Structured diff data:
== Segment start ==

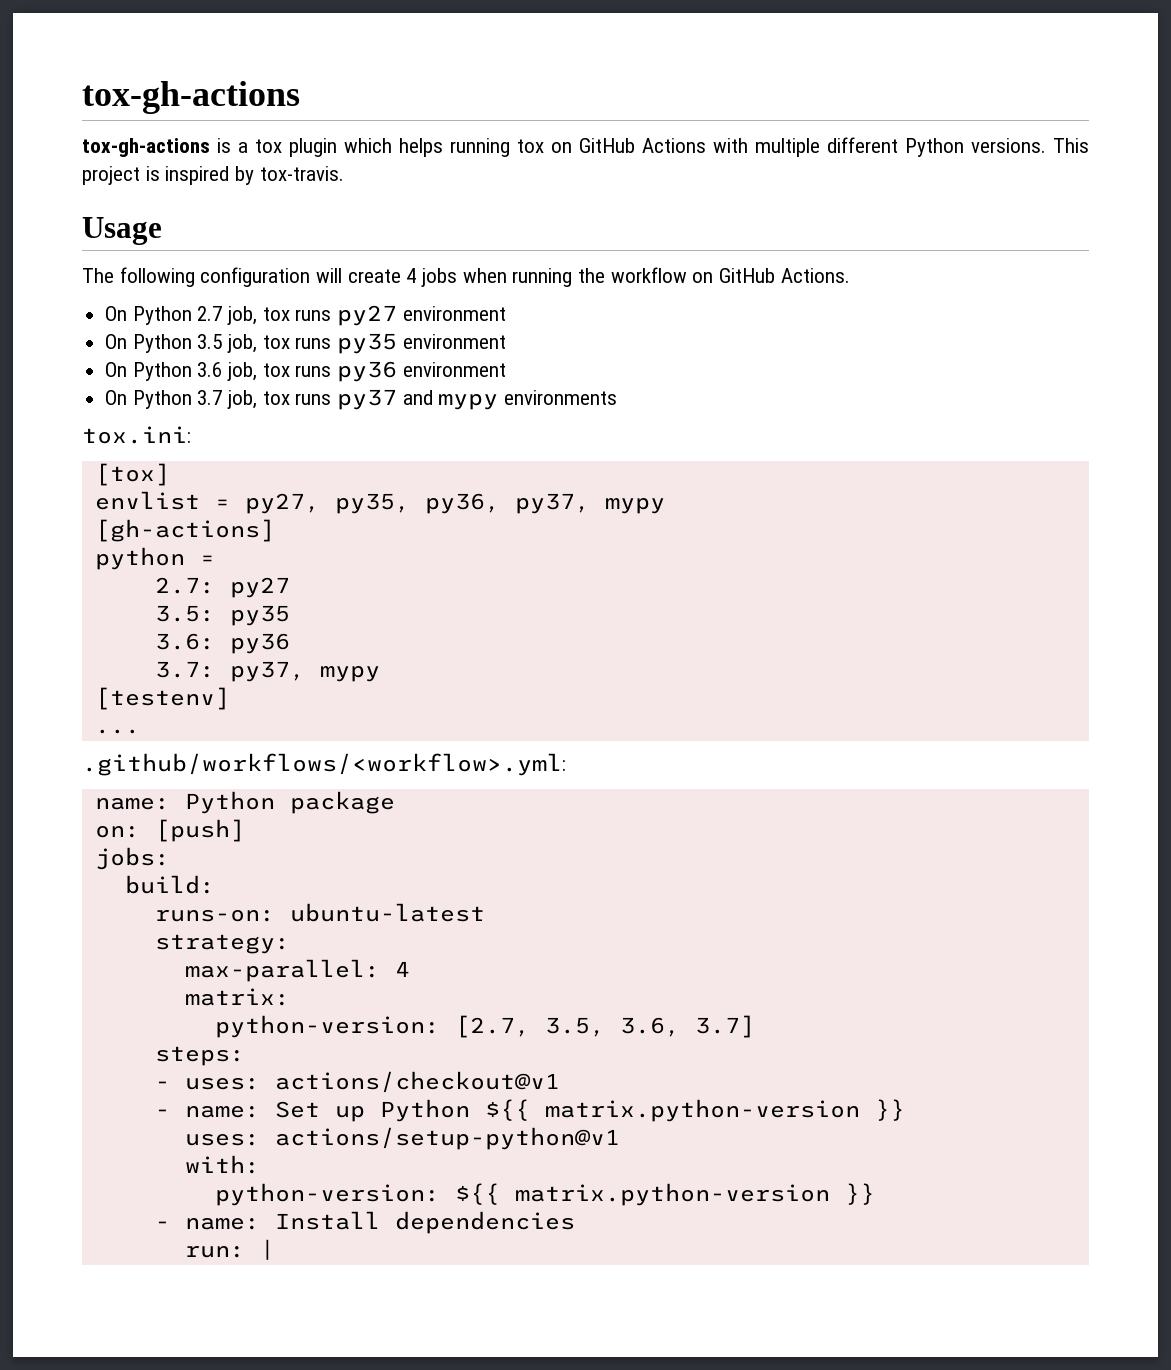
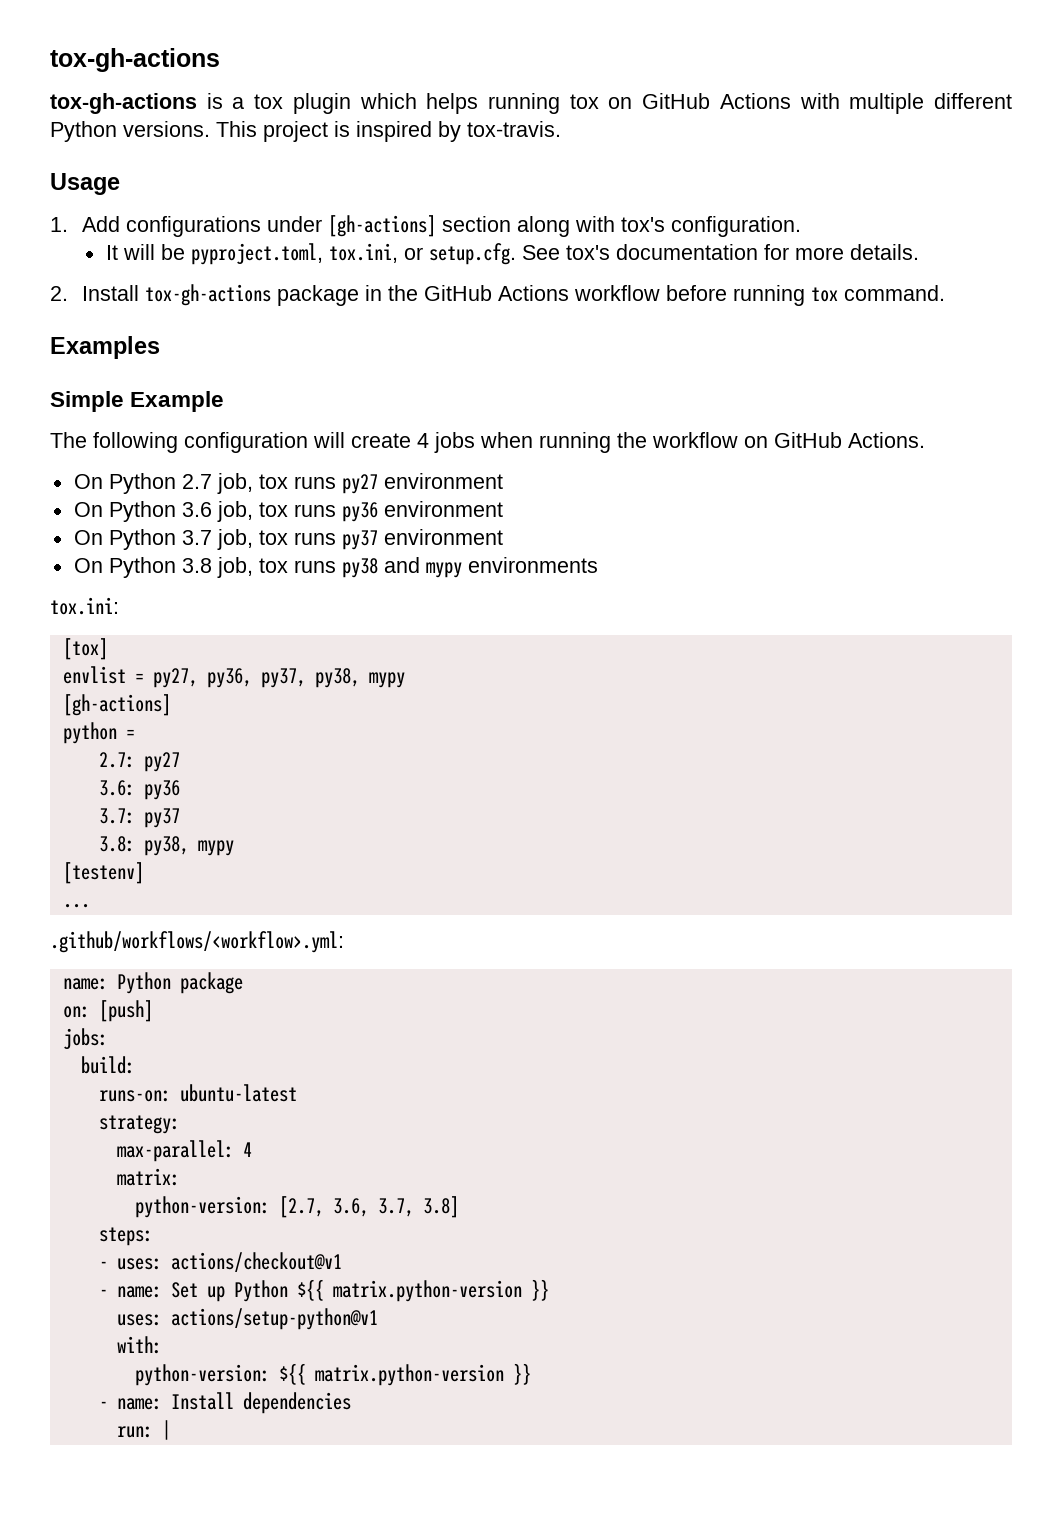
+ 1. Add configurations under [gh-actions] section along with tox's configuration.
+ It will be pyproject.toml, tox.ini, or setup.cfg. See tox's documentation for more details.
+ 2. Install tox-gh-actions package in the GitHub Actions workflow before running tox command.
+ Examples
+ Simple Example
- On Python 3.5 job, tox runs py35 environment
- On Python 3.7 job, tox runs py37 and mypy environments
+ On Python 3.7 job, tox runs py37 environment
+ On Python 3.8 job, tox runs py38 and mypy environments
- envlist = py27, py35, py36, py37, mypy
+ envlist = py27, py36, py37, py38, mypy
- 3.5: py35
- 3.7: py37, mypy
+ 3.7: py37
+ 3.8: py38, mypy
- python-version: [2.7, 3.5, 3.6, 3.7]
+ python-version: [2.7, 3.6, 3.7, 3.8]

== Segment end ==

Problem description »
Each line above holding the string "version" counts once; please report the total and nothing more.

Solution below »
2